Standard kitchen cleansers-check

Took out, put in back yard, sprayed heavy duty engine degreaser on it (Engine brite)-check

Carb and throttle cleaner--nada

Brake Cleaner--seems to thin the top layer a bit, but doesn't truly dissolve it.

This stuff is insane. It's the original range hood (pretty sure), about 23-year-old house.

This stuff is the nastiest of the nasty.

So I just fVck!ng painted over it (stove is white, range top was almond, wife wanted a new range hood, even though this one works fine (fan, light, etc)

It's white now.

What would you have used?
 
I had a similar problem with the grease trap in my kitchen. The previous tenants apparently never cleaned it and I had to dump the trap, because it was so gross. Alas, because the hood was so old, I couldn't find a replacement filter. I guess I'm slowly greasing the whole exhaust pipe! Ack!
freak2.gif
 
My better half is asian, and they to fry about everything. And what they don't fry they maranate. I took comet bathroom cleaner and a green scratcher to her stove. Took 5 cleanings to see that is was white. I gave up on cleaning it, i'll do it when bordem hits. I may just do a 6 month cleaning with the pressure washer. Depending on where the family was from they use different types of oil, can't remember the name, and you can only from certain asian stores. Other than that if isn't oil, brown gooey stuff covers 3/4 of the stuff in our cabinet.
 
Sounds like seriously polymerized cross-linked oil. Try paint remover made for tough baked on enamel.

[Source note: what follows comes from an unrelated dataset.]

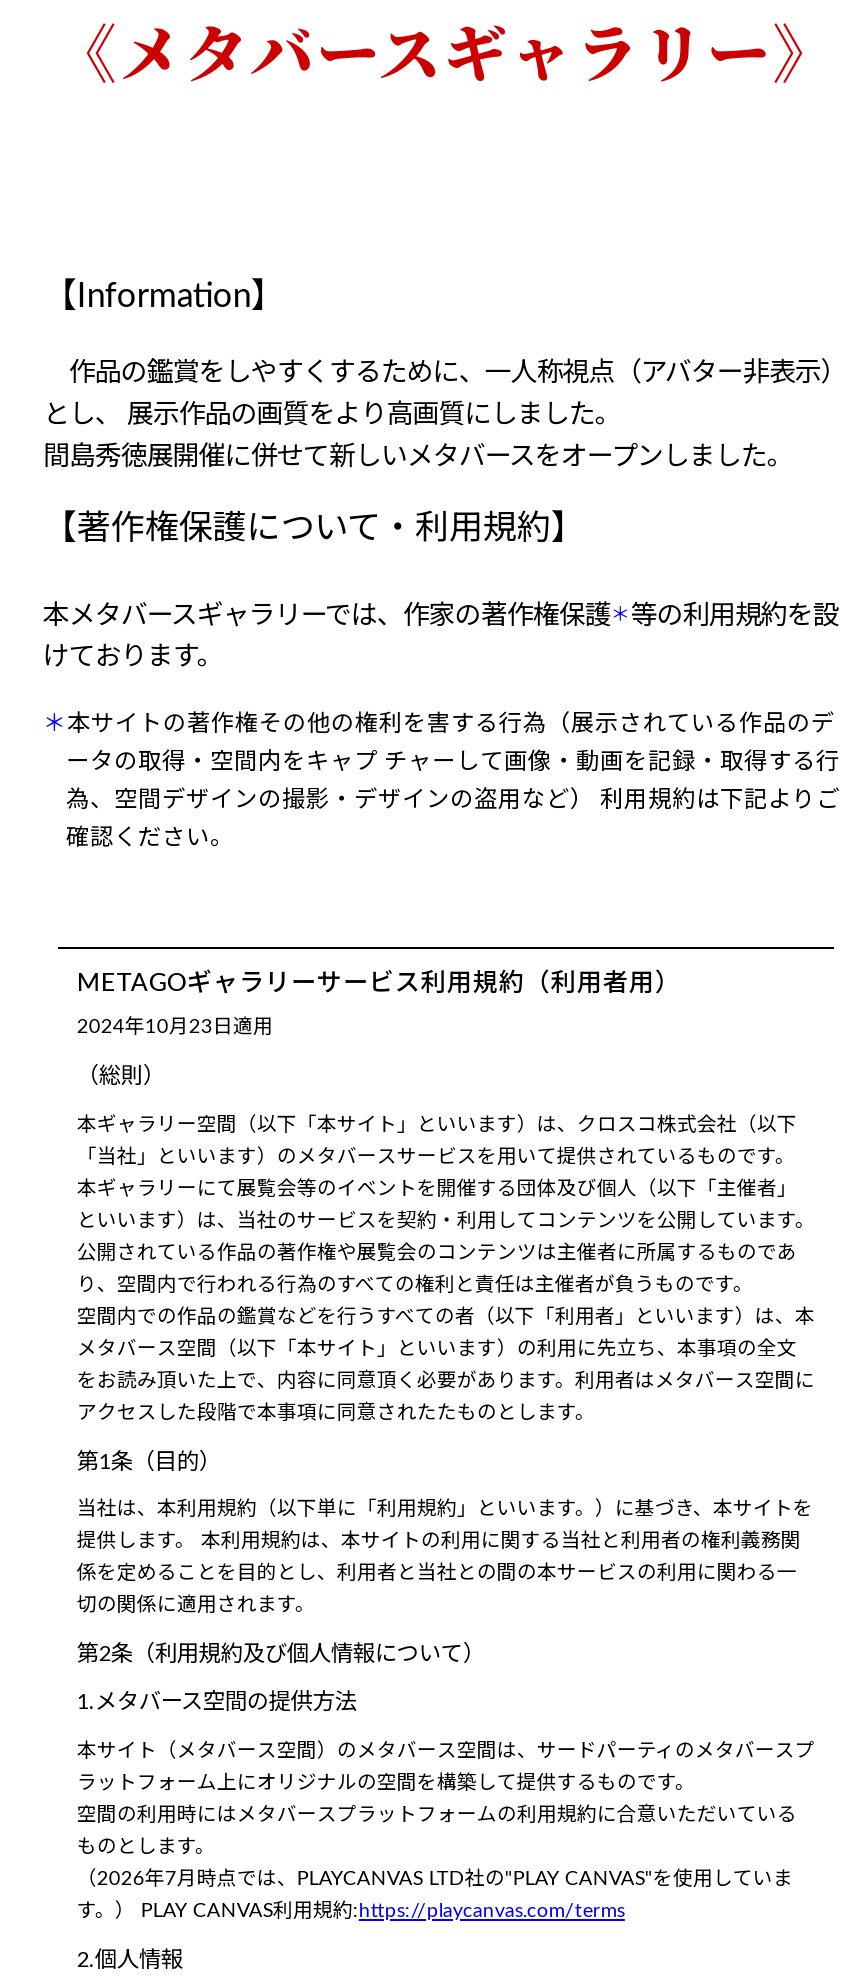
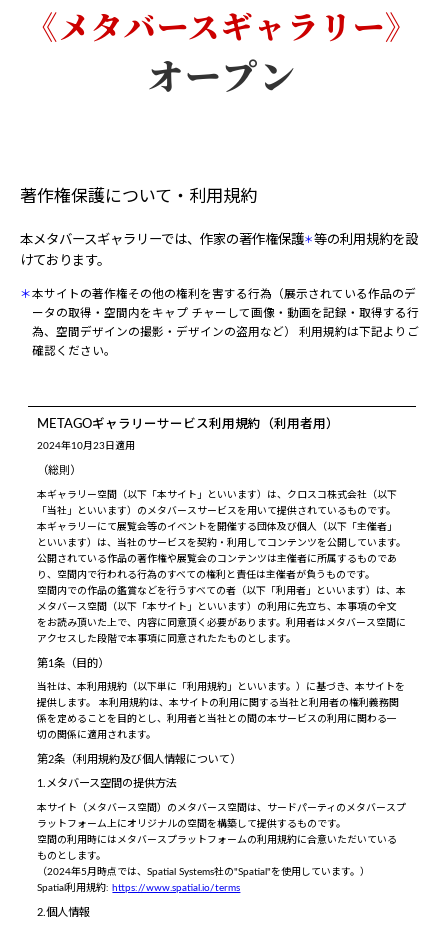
[43,280,847,544] 【Information】 | 作品の鑑賞をしやすくするために、一人称視点（アバター非表示） | とし、 展示作品の画質をより高画質にしました。 | 間島秀徳展開催に併せて新しいメタバースをオープンしました。 | 【著作権保護について・利用規約】 -> [20,49,297,204] オープン | 著作権保護について・利用規約
[77,1870,793,1890] （2026年7月時点では、PLAYCANVAS LTD社の"PLAY CANVAS"を使用していま -> [37,867,370,877] （2024年5月時点では、Spatial Systems社の"Spatial"を使用しています。）
[77,1902,625,1922] す。） PLAY CANVAS利用規約: https://playcanvas.com/terms -> [37,883,240,893] Spatial利用規約: https://www.spatial.io/terms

Follow MarkC's precautions about dealing with chemicals that can hose up your internal organs.
 
quote:

Originally posted by Pablo:
Hot caustic. (NaOH)

Boiling stong solution of powdered dish washer detergent might.

Acetone and Methylene cloride.


Go with the caustic. It will rip the ester linkages apart holding the unsaturated fatty acids to the glycerin. Might even spare the baked enamel under it. Remember this thread the next time you see Labman bad mouthing natural oils as a lube.
 
Have you tried Castrol Superclean or the 'PurpleStuff'? This is what I use to clean my range hood after a deep frier dinner. If you have years of build-up then just let it soak for ten minutes and wipe with a warm water saturated sponge.
 
quote:

Originally posted by FowVay:
Have you tried Castrol Superclean or the 'PurpleStuff'? This is what I use to clean my range hood after a deep frier dinner. If you have years of build-up then just let it soak for ten minutes and wipe with a warm water saturated sponge.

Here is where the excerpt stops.